- _What to work on_
Output every record exactly, apart from its images.

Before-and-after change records
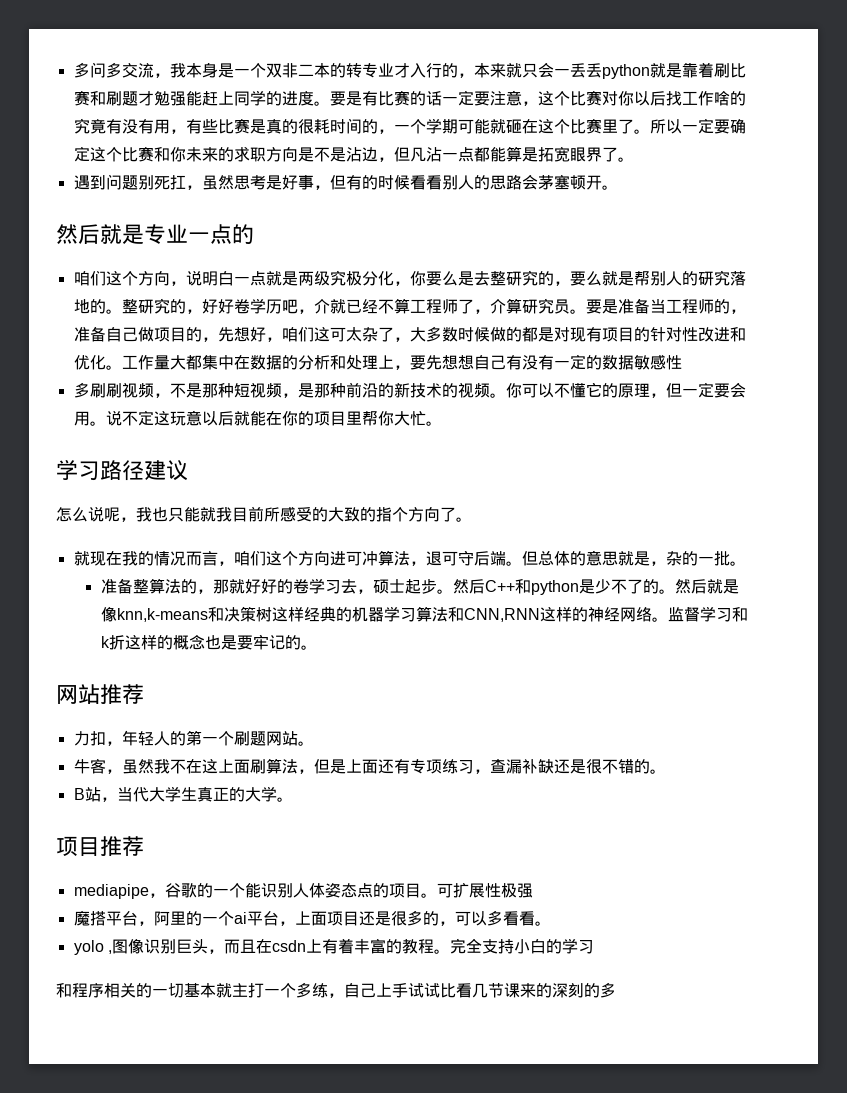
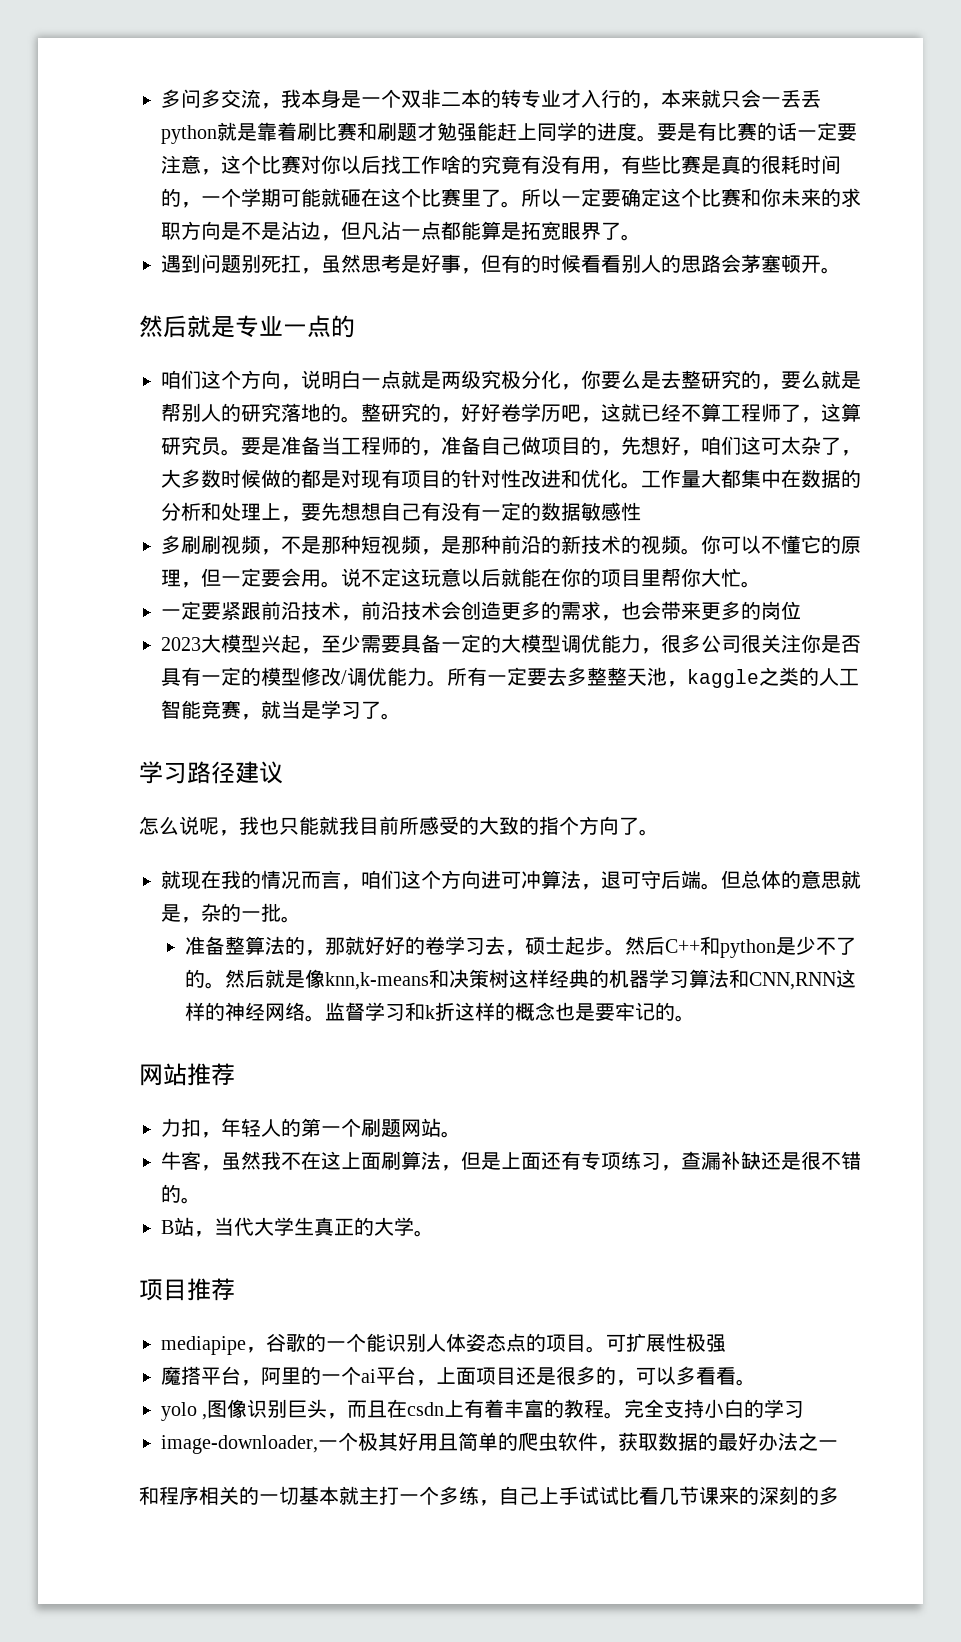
- 整研究的，好好卷学历吧，介就已经不算工程师了，介算研究员。
+ 整研究的，好好卷学历吧，这就已经不算工程师了，这算研究员。
+ 一定要紧跟前沿技术，前沿技术会创造更多的需求，也会带来更多的岗位
+ 2023大模型兴起，至少需要具备一定的大模型调优能力，很多公司很关注你是否具有一定的模型修改/调优能力。所有一定要去多整整天池，kaggle之类的人工智能竞赛，就当是学习了。
+ image-downloader,一个极其好用且简单的爬虫软件，获取数据的最好办法之一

- _Task result_
- 整研究的，好好卷学历吧，介就已经不算工程师了，介算研究员。
+ 整研究的，好好卷学历吧，这就已经不算工程师了，这算研究员。
+ 一定要紧跟前沿技术，前沿技术会创造更多的需求，也会带来更多的岗位
+ 2023大模型兴起，至少需要具备一定的大模型调优能力，很多公司很关注你是否具有一定的模型修改/调优能力。所有一定要去多整整天池，kaggle之类的人工智能竞赛，就当是学习了。
+ image-downloader,一个极其好用且简单的爬虫软件，获取数据的最好办法之一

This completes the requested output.